Guiseppe Tartini (Italian violinist and composer) composed one of his greatest works, ‘The Devil’s Trill’, as a result of a dream he had in 1713. In the dream, he handed his violin to the devil himself, who began to ‘play with consummate skill a sonata of such exquisite beauty as surpassed the boldest flights of my imagination. I felt enraptured, transported, enchanted; my breath was taken away, and I awoke. Seizing my violin I tried to retain the sounds I had heard. But it was in vain. The piece I then composed...was the best I ever wrote, but how far below the one I heard in my dream!’

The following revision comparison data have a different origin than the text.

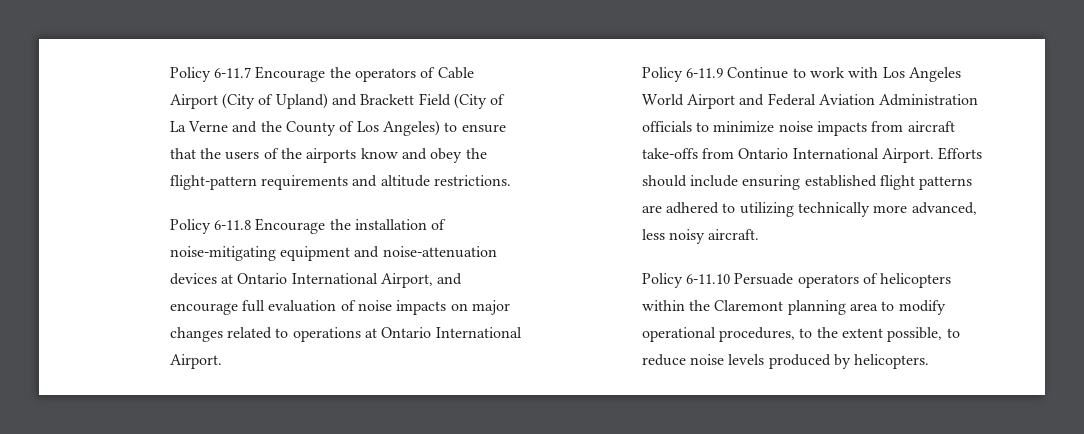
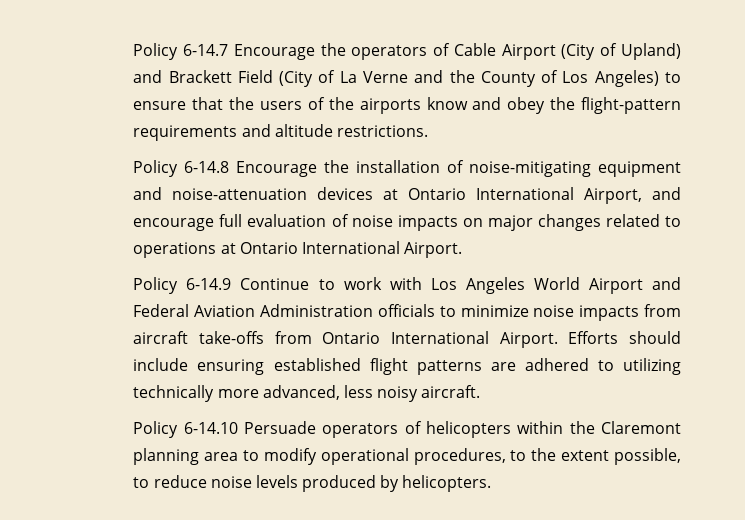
- Policy 6-11.7 Encourage the operators of Cable Airport (City of Upland) and Brackett Field (City of La Verne and the County of Los Angeles) to ensure that the users of the airports know and obey the flight-pattern requirements and altitude restrictions.
+ Policy 6-14.7 Encourage the operators of Cable Airport (City of Upland) and Brackett Field (City of La Verne and the County of Los Angeles) to ensure that the users of the airports know and obey the flight-pattern requirements and altitude restrictions.
- Policy 6-11.8 Encourage the installation of noise-mitigating equipment and noise-attenuation devices at Ontario International Airport, and encourage full evaluation of noise impacts on major changes related to operations at Ontario International Airport.
+ Policy 6-14.8 Encourage the installation of noise-mitigating equipment and noise-attenuation devices at Ontario International Airport, and encourage full evaluation of noise impacts on major changes related to operations at Ontario International Airport.
- Policy 6-11.9 Continue to work with Los Angeles World Airport and Federal Aviation Administration officials to minimize noise impacts from aircraft take-offs from Ontario International Airport.
+ Policy 6-14.9 Continue to work with Los Angeles World Airport and Federal Aviation Administration officials to minimize noise impacts from aircraft take-offs from Ontario International Airport.
- Policy 6-11.10 Persuade operators of helicopters within the Claremont planning area to modify operational procedures, to the extent possible, to reduce noise levels produced by helicopters.
+ Policy 6-14.10 Persuade operators of helicopters within the Claremont planning area to modify operational procedures, to the extent possible, to reduce noise levels produced by helicopters.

Elias Howe, the inventor of the sewing machine, wrote that he got the core idea, the breakthrough concept, from a dream. It was a nightmare. He had been captured by cannibals. They were preparing to cook him and they were dancing around the fire waving their spears. Howe noticed at the head of each spear there was a small hole through the shaft, and the up and down motion of the spears and the hole remained with him when he woke. The idea of passing the thread through the needle close to the point, not at the other end, was a major innovation in making mechanical sewing possible.

Niels Bohr reported that he developed the model of the atom based on a dream of sitting on the sun with all the planets hissing around on tiny cords.

Paul McCartney heard a haunting melody in one of his dreams, confirmed that none of the Beatles had heard it before, and wrote it down. It became the tune for the famous song, ‘Yesterday’.